Je marquai un temps de pause pour finir mon assiette. Hakim était suspendu à mes lèvres, il avait son silence des grandes écoutes, celui que je préférais, quand il attendait patiemment en me regardant sans pitié, sans jugement.

— Finalement, elle a enchaîné les petits boulots de merde pendant des années, faisant garder sa fille à droite à gauche par d'autres immigrées. C'était un peu plus simple une fois que ma mère a été à l'école. Bref voilà, elle a élevé sa fille comme elle a pu, elle est restée célibataire, refusant de laisser à nouveau entrer un homme dans sa vie.
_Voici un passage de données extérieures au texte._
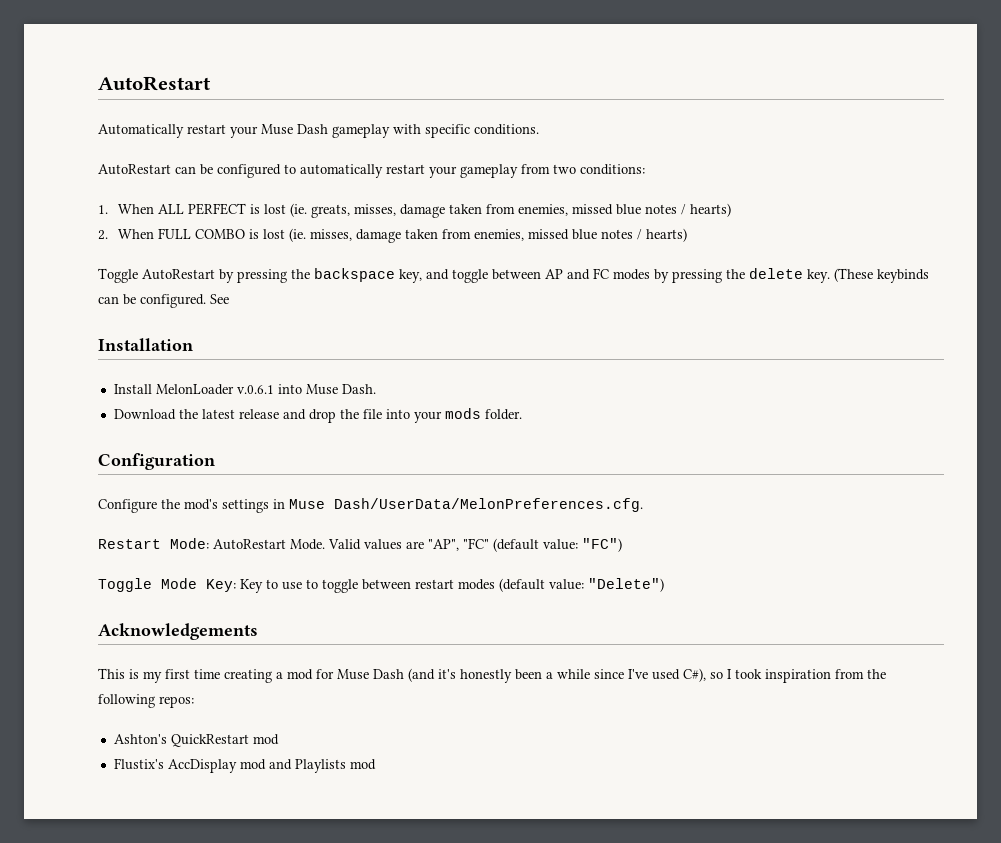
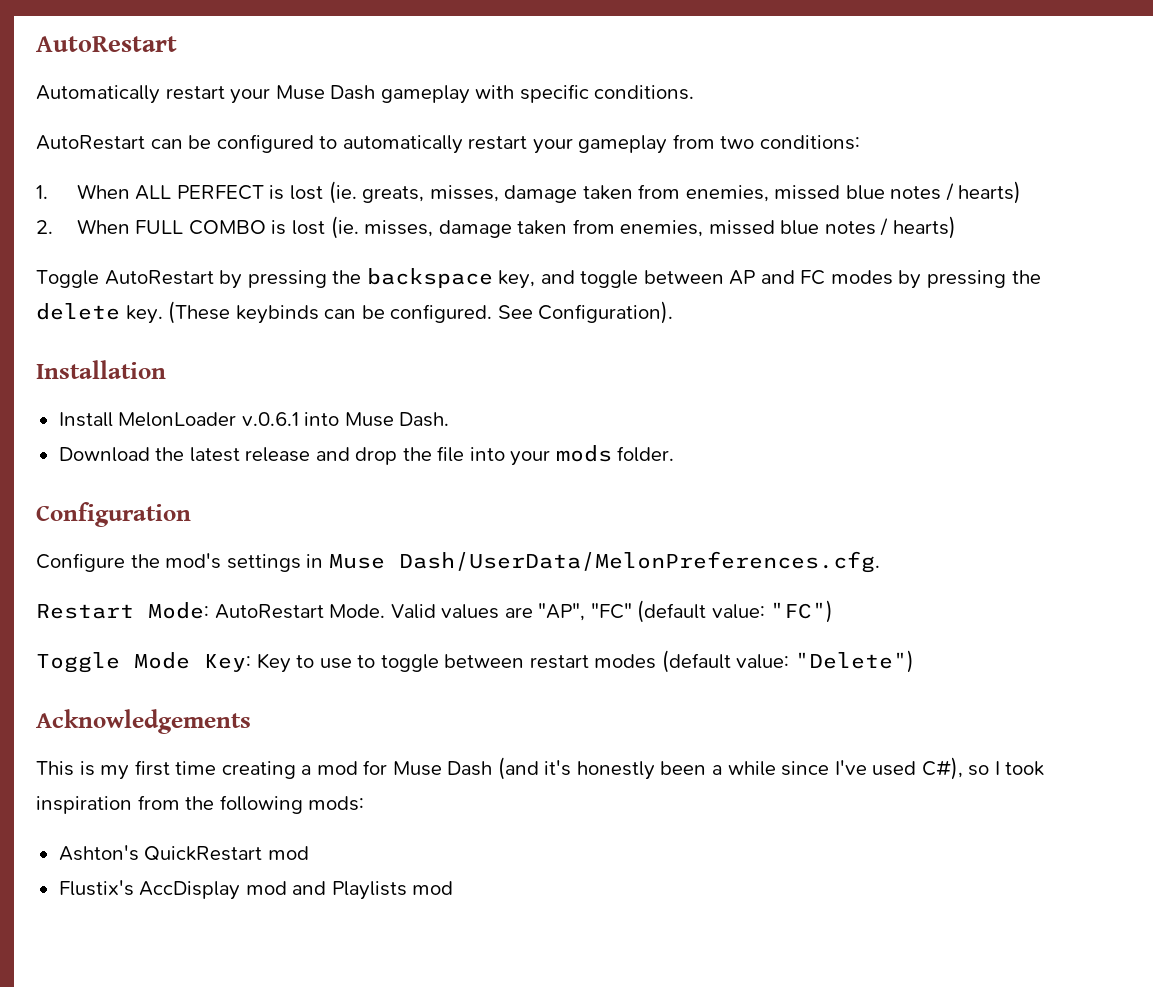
- See
+ See Configuration).
- This is my first time creating a mod for Muse Dash (and it's honestly been a while since I've used C#), so I took inspiration from the following repos:
+ This is my first time creating a mod for Muse Dash (and it's honestly been a while since I've used C#), so I took inspiration from the following mods:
Pourtant je peux t'assurer que ce n'étaient pas les propositions qui manquaient.

Hakim m'adressa un petit sourire à la fois timide et amusé.

— Mais en fait, toi et elle vous êtes les mêmes c'est chaud.

Il ne pouvait sans doute pas me faire de plus beau compliment. Ma grand-mère était mon exemple absolu.

— C'est mon modèle Haks, enfin j'essaie de faire les choses aussi bien qu'elle.

Nous fûmes interrompus par le serveur à qui nous commandâmes un café pour finir notre repas.

— Ça va plus loin que l'imitation, Namira. J'pense que c'est un truc génétique à ce niveau là.

J'eus un sourire gêné, la génétique ne faisait pas tout. J'allais bientôt aborder le chapitre concernant ma mère, il verrait bien qu'elle ressemblait faiblement à Babcia.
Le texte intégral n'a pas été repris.